Признаюсь, я долго не мог сориентироваться, возможно, так и должно было быть. Как будто я вколол себе героина и оказался на обратной стороне света.
Я познакомился с жителями, они сказали, что я не похож на них, и что я слишком уж большой, высокий и не похожий, но они разрешили мне жить с ними.
— Что ты будешь делать?
— Я буду рисовать вашу красоту.
— Что ж, ты откровенен, мы поможем тебе, мы будем тебе делать краски и холсты.
— Я нарисую всё, что здесь есть, я буду рисовать много-много, долго. Я смогу покорить ваши сердца.
— Мы дадим тебе кров и пищу, рисуй для нас. Живи сколько пожелаешь, мы будем жить рядом.
Потом мы ходили бесконечно долго, на восток и на запад, и на юг, и на север.
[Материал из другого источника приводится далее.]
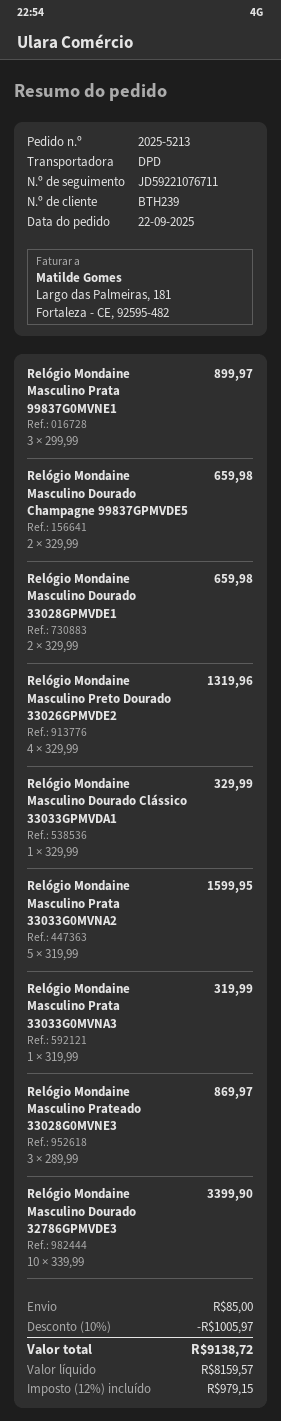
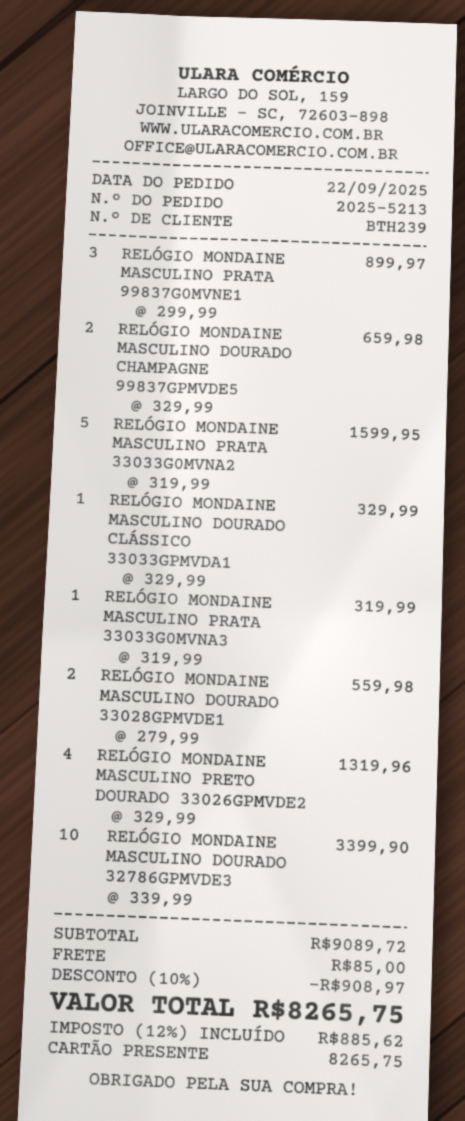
Relógio Mondaine Masculino Dourado 33028GPMVDE1: 2 x 329.99 = 659.98 -> 2 x 279.99 = 559.98
Relógio Mondaine Masculino Prateado 33028G0MVNE3: 3 x 289.99 = 869.97 -> none
discount: 10% = 1005.97 -> 10% = 908.97
tax: 12% = 979.15 -> 12% = 885.62
total: 9138.72 -> 8265.75

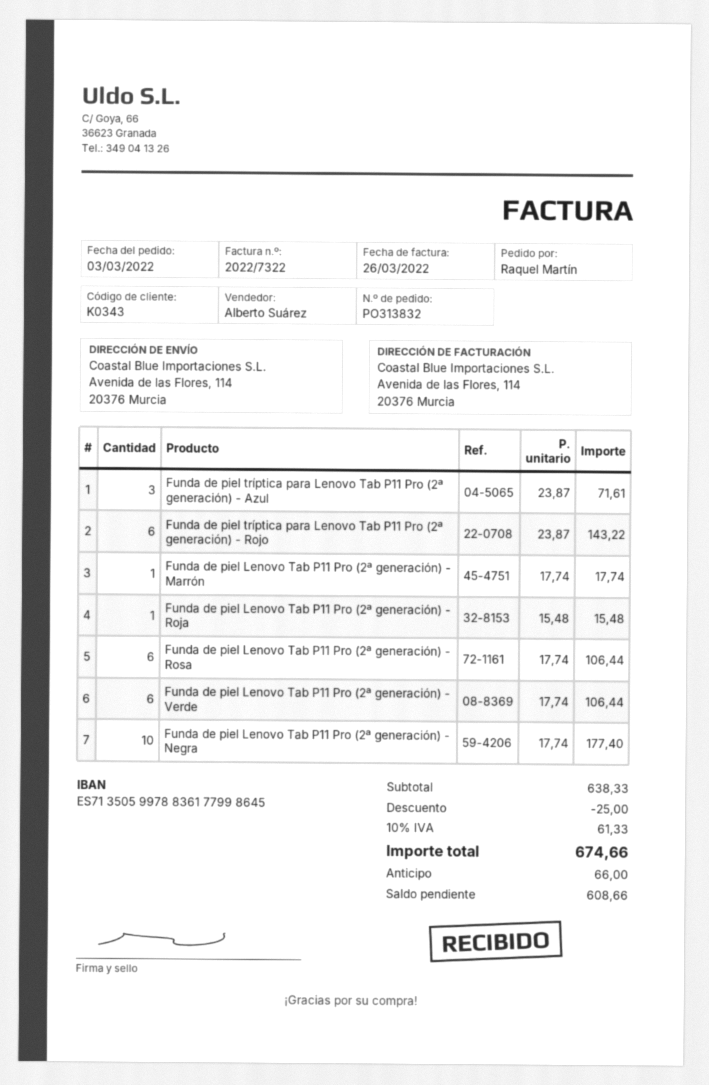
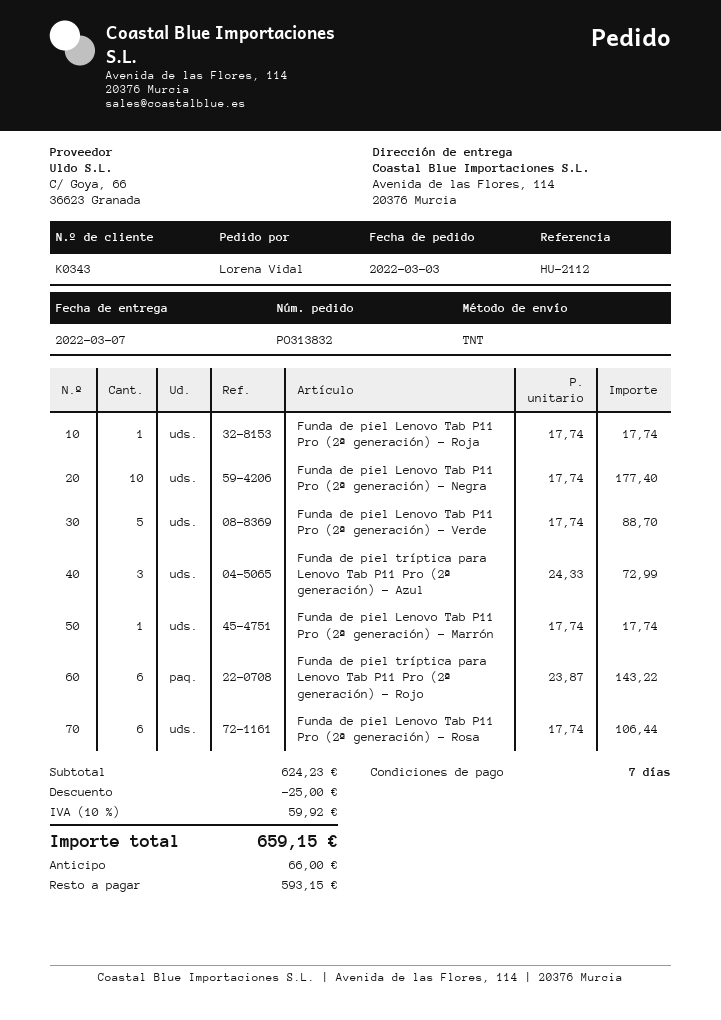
ordered by: Raquel Martín -> Lorena Vidal
Funda de piel tríptica para Lenovo Tab P11 Pro (2ª generación) - Azul: 3 x 23.87 = 71.61 -> 3 x 24.33 = 72.99
Funda de piel Lenovo Tab P11 Pro (2ª generación) - Roja: 1 x 15.48 = 15.48 -> 1 x 17.74 = 17.74
Funda de piel Lenovo Tab P11 Pro (2ª generación) - Verde: 6 x 17.74 = 106.44 -> 5 x 17.74 = 88.70
subtotal: 638.33 -> 624.23
tax: 10% = 61.33 -> 10% = 59.92
total: 674.66 -> 659.15
balance: 608.66 -> 593.15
Мы ходили и не уставали, и не было долго ночи, пока мы не разрешили ей быть. Я бродил по чащам, полям, пастбищам. Я подымался на горы и спускался к морю; я был в джунглях и в пустыне, я увидел всё что хотел.
Они жили прямо рядом, в хижинах, и привели меня в одну из них.
Жители все были моего возраста, но меньше по телосложению. А так все как я, будто мы вместе родились. Девушки, парни и всё.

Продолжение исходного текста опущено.